À Nantes, le cœur battant de la crise diplomatique
Des sonneries de téléphone incessantes, un mélange de voix tendues et le cliquetis permanent des claviers d'ordinateur. À Nantes, au sein du vaste bâtiment régional du ministère des Affaires étrangères, une petite salle d'à peine dix mètres carrés abrite une partie des volontaires de la cellule de crise activée par le gouvernement depuis le lundi 2 mars, au déclenchement de la guerre en Iran.
Soixante volontaires en première ligne
Casque sur les oreilles, huit fonctionnaires interceptent en permanence les appels des ressortissants français toujours bloqués au Moyen-Orient ou en Asie. Il s'agit de la quatrième activation de ce dispositif pour l'annexe nantaise. La première remonte à l'offensive israélienne au Liban fin 2024. Cette fois, ils sont soixante à s'être portés volontaires, se relayant pour répondre aux questions et apaiser les inquiétudes des compatriotes en difficulté, tout en renforçant les effectifs des quinze cellules déployées dans les ambassades à l'étranger.
Deux profils d'appelants distincts
Au bout du fil, Franck, l'un des volontaires, distingue clairement deux types de profils : les résidents permanents au Moyen-Orient et les Français de passage. Pour ces derniers, les touristes, l'urgence est souvent plus pressante. « Certains ne savent plus où loger et nous font part de leur difficulté à financer une chambre d'hôtel », confie-t-il, tandis que d'autres « s'inquiètent de voir leurs réserves de médicaments diminuer dangereusement ». Les urgences médicales bénéficient d'ailleurs d'une priorité absolue lorsque des opérations de rapatriement sont organisées.

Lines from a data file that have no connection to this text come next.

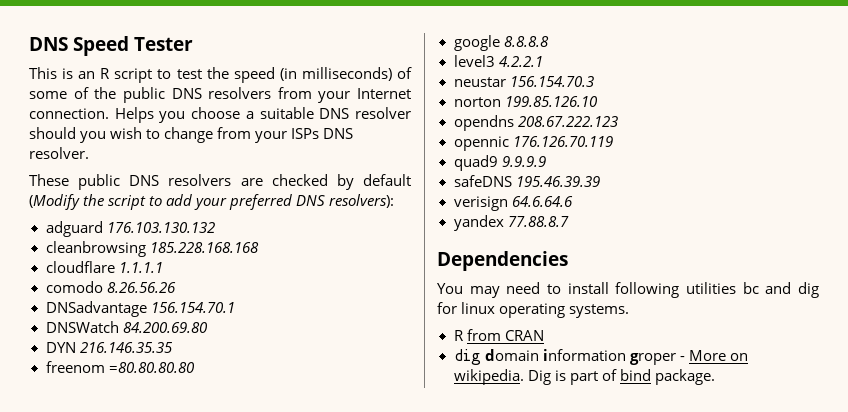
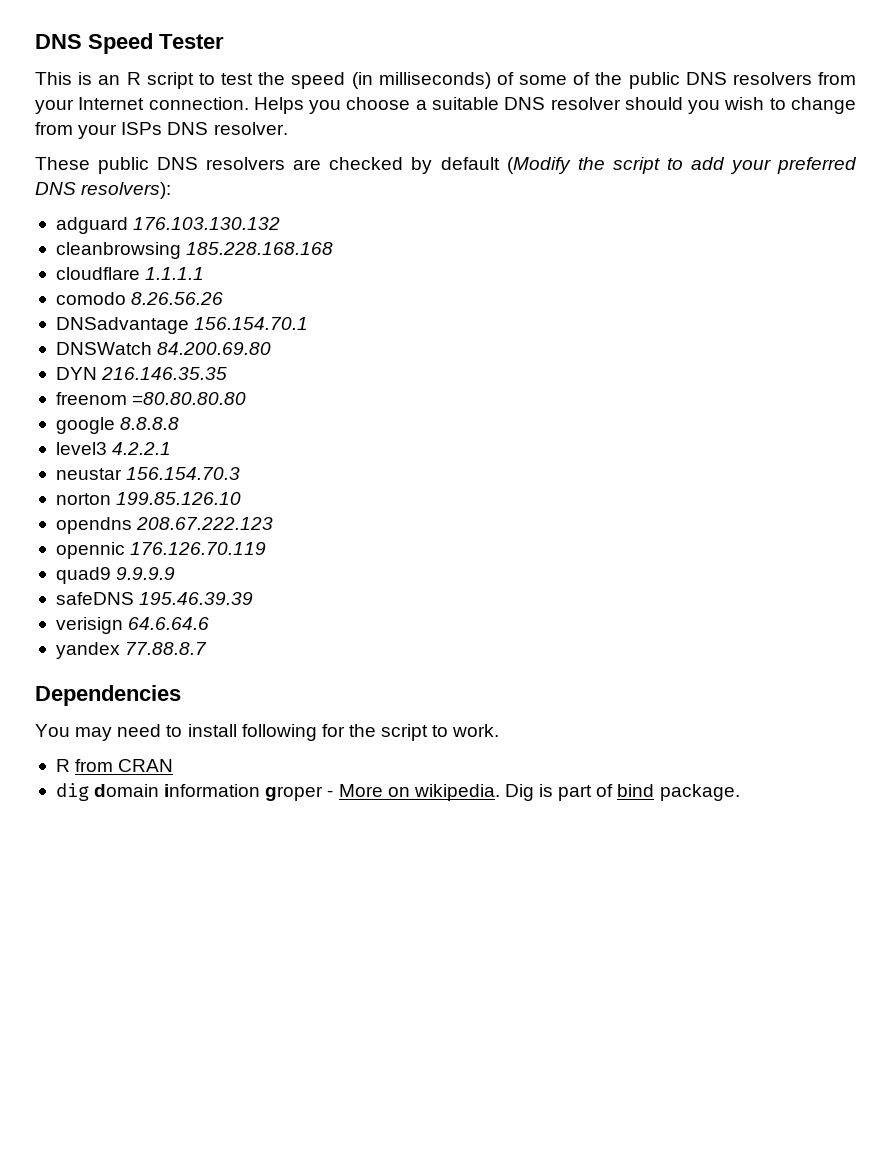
[686,282,819,298] [437,302,630,318] utilities bc and dig for linux operating systems. -> [321,724,500,741] for the script to work.

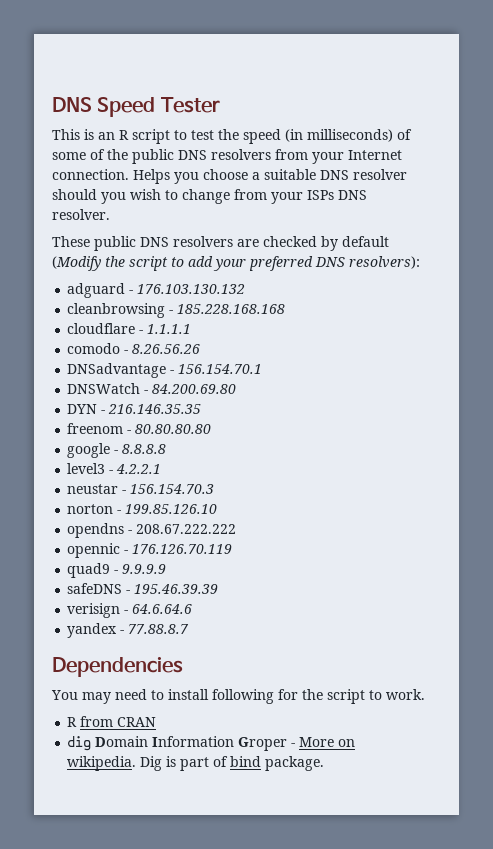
(128, 225) none -> [129,290,134,294] -
(181, 250) none -> [169,310,174,314] -
(140, 273) none -> [139,330,144,334] -
(126, 298) none -> [124,350,129,354] -
(189, 325) none -> [170,370,175,374] -
(152, 348) none -> [144,390,149,394] -
(97, 373) none -> [101,410,106,414] -
[132,392,247,405] =80.80.80.80 -> [127,424,212,434] - 80.80.80.80
(115, 425) none -> [114,450,119,454] -
(107, 448) none -> [109,470,114,474] -
(122, 474) none -> [122,490,127,494] -
(111, 499) none -> [117,510,122,514] -
[136,517,274,530] 208.67.222.123 -> [128,524,237,534] - 208.67.222.222
(125, 550) none -> [124,550,129,554] -
(111, 575) none -> [114,570,119,574] -
(134, 598) none -> [126,590,131,594] -
(123, 625) none -> [124,610,129,614] -
(120, 650) none -> [120,630,125,634] -
[94,784,324,801] domain information groper -> [95,736,288,751] Domain Information Groper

Il est important de noter qu'un tiers des effectifs du ministère des Affaires étrangères est installé à Nantes, précisément dans le quartier du Breil, faisant de cette ville un pivot essentiel de la diplomatie française en région.
Des questions récurrentes et des émotions à fleur de peau
Après une courte accalmie, le poste de Franck sonne à nouveau. Il devra répondre, une fois de plus, aux interrogations récurrentes : Quels trajets emprunter en sécurité ? Quelles compagnies aériennes consulter ? De nouveaux avions seront-ils affrétés dans les heures à venir ? Ses réponses s'appuient sur les informations ministérielles, méticuleusement actualisées deux fois par jour.

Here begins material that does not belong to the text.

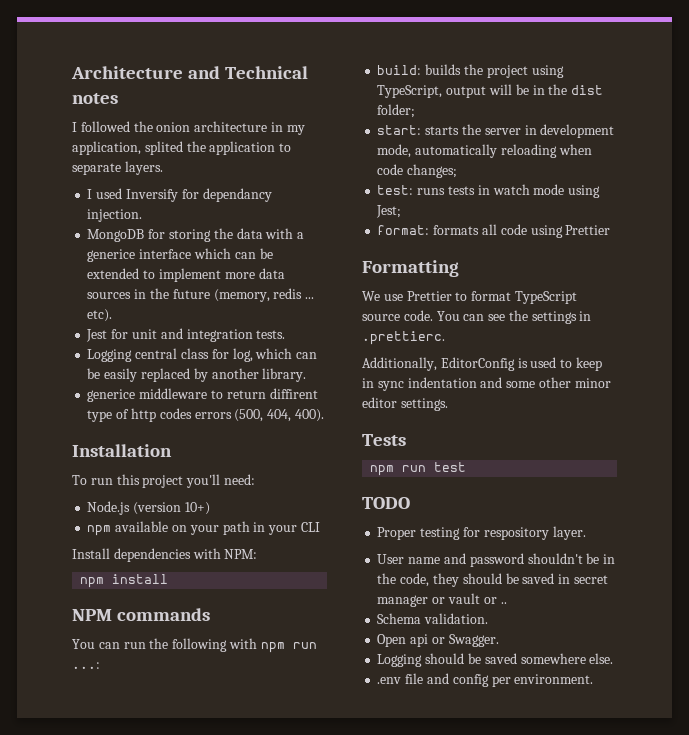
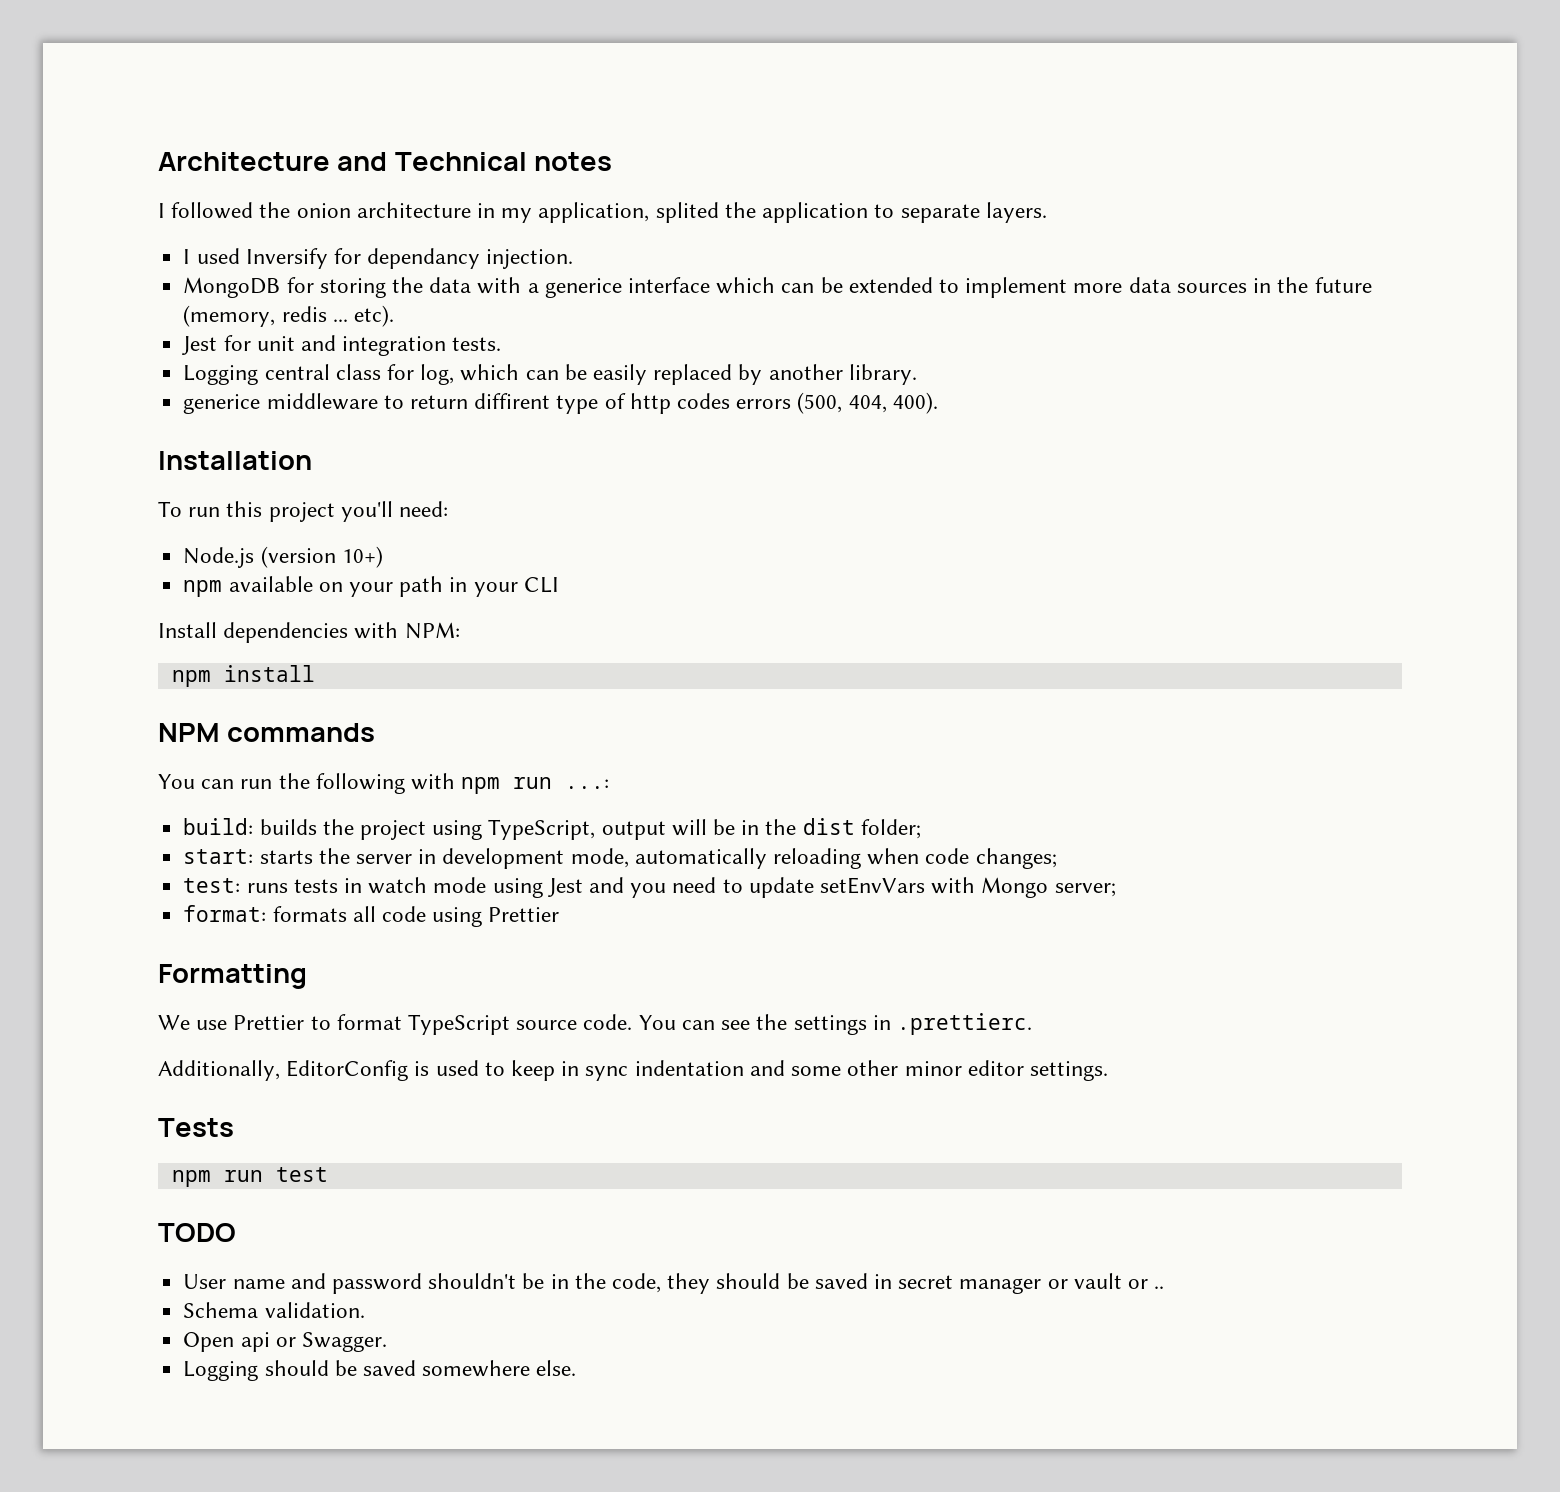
[376,205,402,218] Jest; -> [547,877,1116,898] Jest and you need to update setEnvVars with Mongo server;
[377,526,586,540] // Proper testing for respository layer. -> (236, 1232) none
[377,673,594,687] // .env file and config per environment. -> (577, 1368) none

Dans le box mitoyen, Catherine vient de raccrocher, l'émotion encore palpable. « Quand on décroche, c'est toujours la surprise », chuchote-t-elle. « Certaines personnes sont extrêmement stressées, voire en pleine panique, d'autres fondent en larmes… » La fonctionnaire se souvient particulièrement d'un appel déchirant : celui d'un parent en pleurs, attendant désespérément le retour de son enfant bloqué en Israël. « Nous ne recevons pas uniquement des appels de l'étranger », précise-t-elle, « beaucoup s'inquiètent pour leurs proches restés en France et cherchent désespérément des informations ».
Garder son calme pour mieux rassurer
Lorsque l'échange devient trop chargé émotionnellement, Catherine s'efforce de conserver tout son sang-froid et d'être « la plus rassurante possible ». Formée spécifiquement à ce type de situations critiques en 2025, elle a légitimement proposé son aide dès les premières heures du conflit. En fin de journée, un sentiment d'utilité l'envahit : « Je me sens utile ici », sourit-elle, avant d'ajouter, pensive, « nous ne sommes pas à plaindre, mais j'ai une pensée constante pour nos collègues qui œuvrent directement sur le terrain, dans les ambassades ».
Une mobilisation impressionnante et une solidarité palpable
Sur le mur de la salle, un écran affiche en temps réel le nombre d'appels en attente et le délai estimé avant qu'un ressortissant ne soit mis en relation avec un agent du ministère. Depuis le milieu de journée, l'indicateur flirte régulièrement avec zéro, « mais nous l'avons vu franchir la barre des quinze minutes d'attente la semaine dernière », souligne Céline Tasteyre, l'une des quatre encadrantes sur place. Au total, ce sont 12 400 appels qui ont été traités par le ministère depuis l'activation de cette cellule de crise.
Juste sous cet écran, une boîte de gâteaux, un bocal rempli de bonbons et du café – beaucoup de café – trônent, offrant un peu de réconfort et de courage aux volontaires. « Il y a souvent un élan de mobilisation et de solidarité extraordinaire dans ces moments de crise », tempère l'encadrante, « certains sont même venus prêter main-forte un dimanche, alors qu'ils célébraient leur anniversaire ». Une question cruciale demeure cependant en suspens : combien de temps ce dispositif d'urgence devra-t-il rester en place ?
La ligne dédiée reste ouverte de 8h30 à 17h30, heure française, du lundi au vendredi, et de 8h30 à 12h30 les week-ends.